Raw data section start

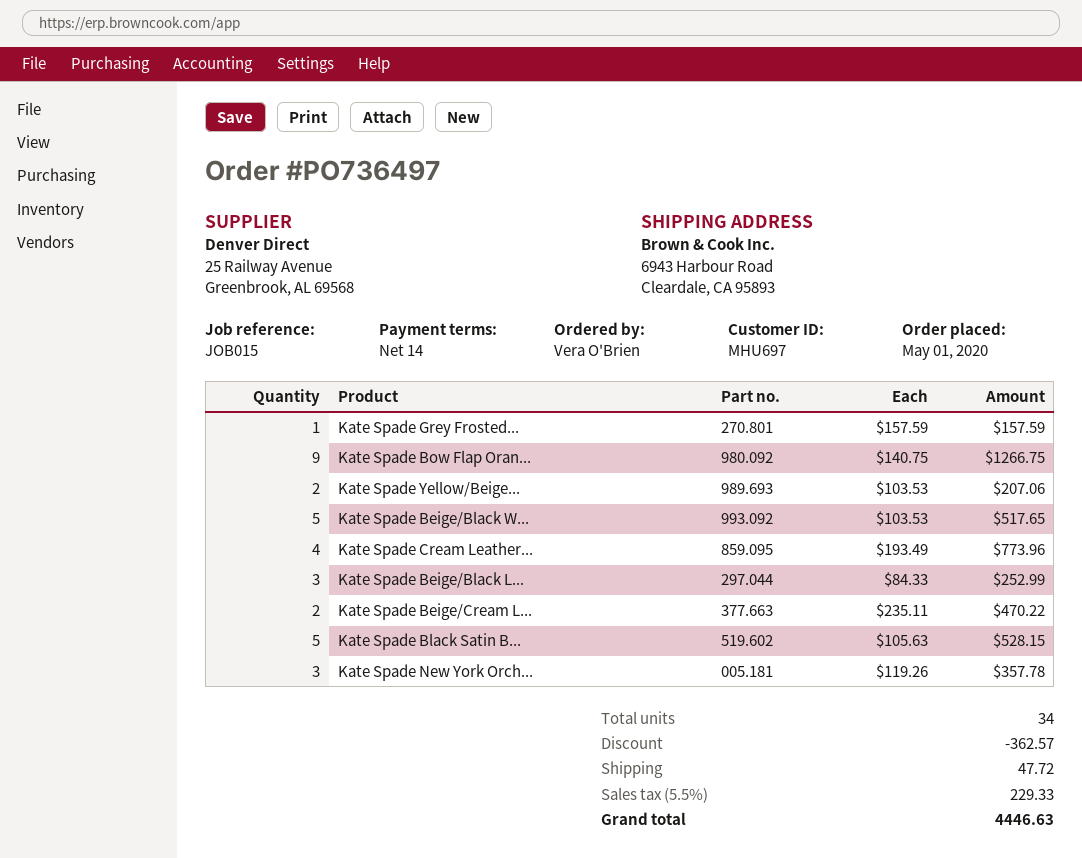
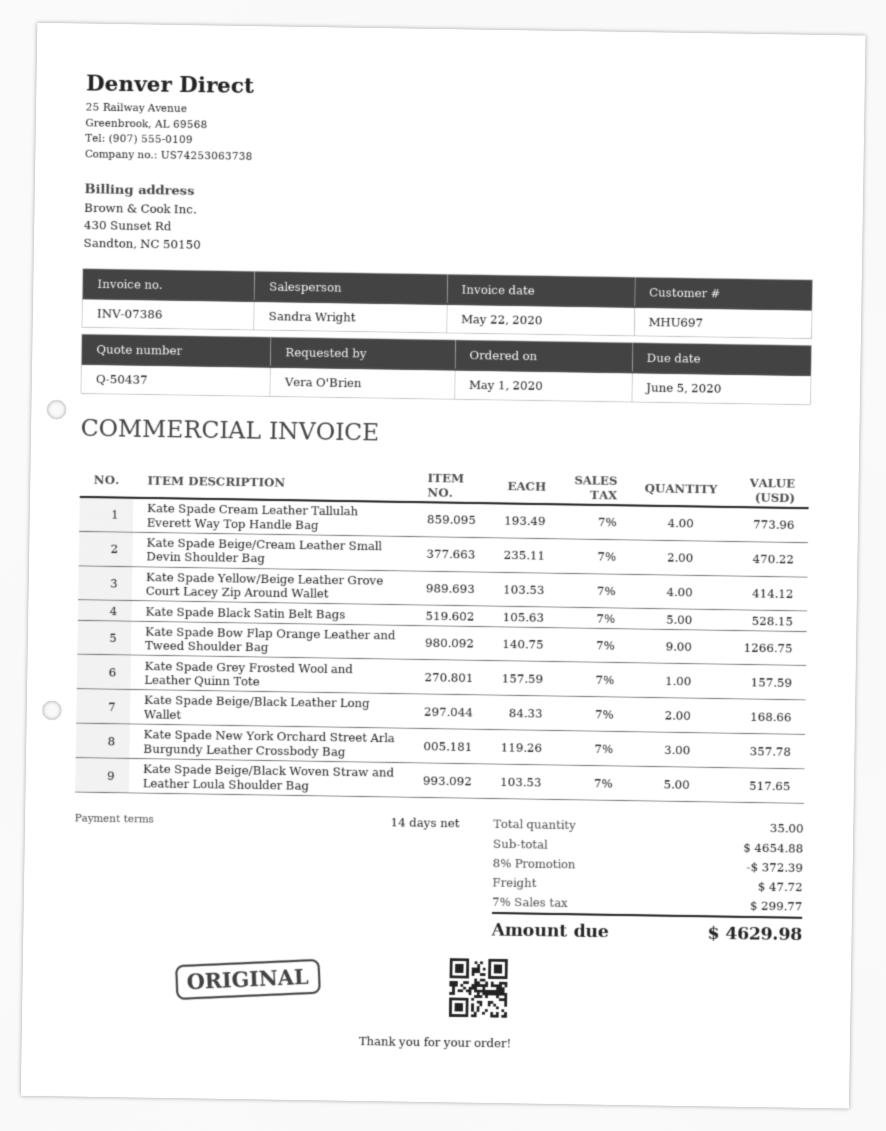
Kate Spade Yellow/Beige...: 2 x 103.53 = 207.06 -> 4 x 103.53 = 414.12
Kate Spade Beige/Black L...: 3 x 84.33 = 252.99 -> 2 x 84.33 = 168.66
total quantity: 34 -> 35
discount: 362.57 -> 372.39
tax: 5.5% = 229.33 -> 7% = 299.77
total: 4446.63 -> 4629.98

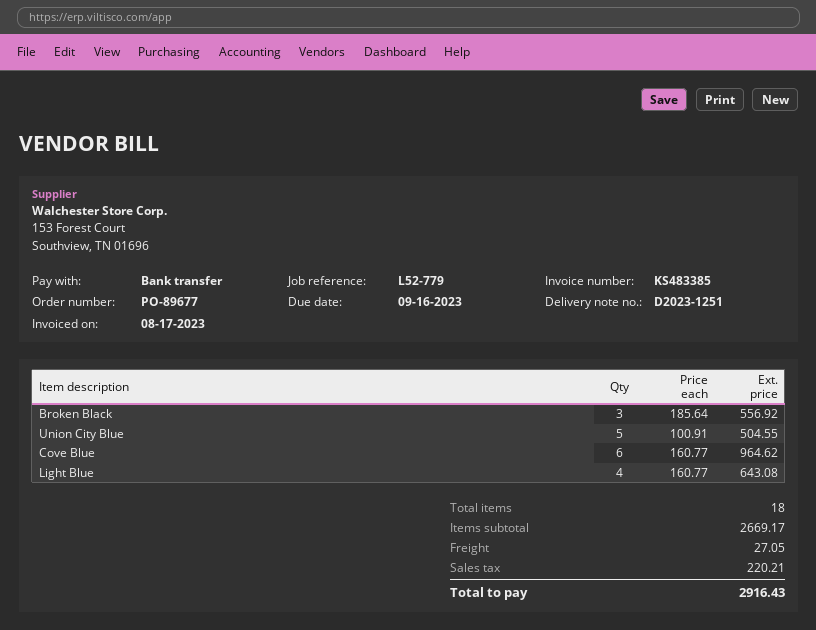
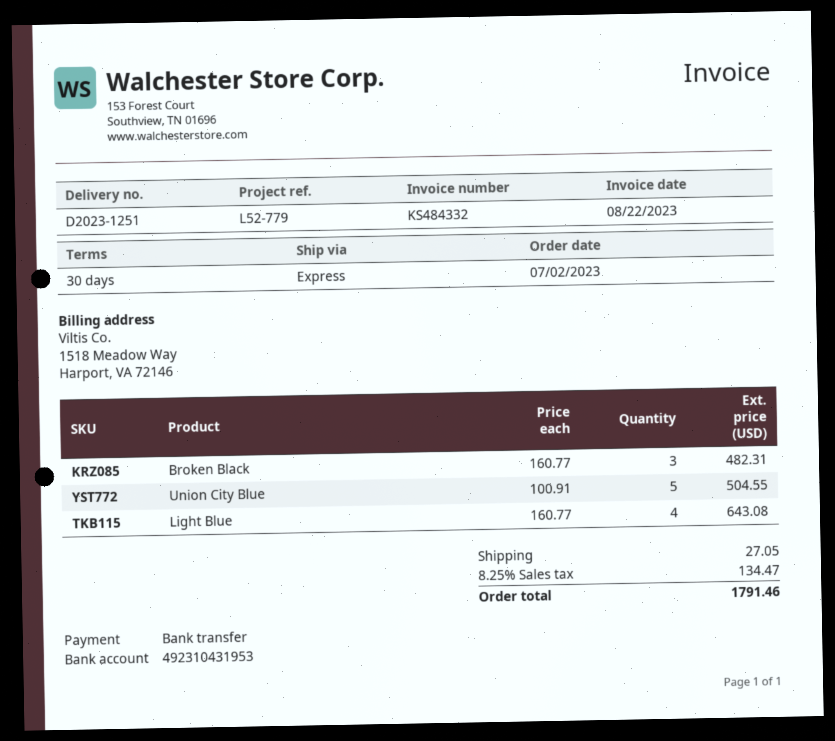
invoice number: KS483385 -> KS484332
invoice date: 2023-08-17 -> 2023-08-22
Broken Black: 3 x 185.64 = 556.92 -> 3 x 160.77 = 482.31
Cove Blue: 6 x 160.77 = 964.62 -> none
tax: 220.21 -> 134.47
total: 2916.43 -> 1791.46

Raw data section end

Brief: Transcribe the entries above exactly, from their first line through the line with "invoice number: KS483385 -> KS484332", and omit all pictures.

Expected answer:
Kate Spade Yellow/Beige...: 2 x 103.53 = 207.06 -> 4 x 103.53 = 414.12
Kate Spade Beige/Black L...: 3 x 84.33 = 252.99 -> 2 x 84.33 = 168.66
total quantity: 34 -> 35
discount: 362.57 -> 372.39
tax: 5.5% = 229.33 -> 7% = 299.77
total: 4446.63 -> 4629.98

invoice number: KS483385 -> KS484332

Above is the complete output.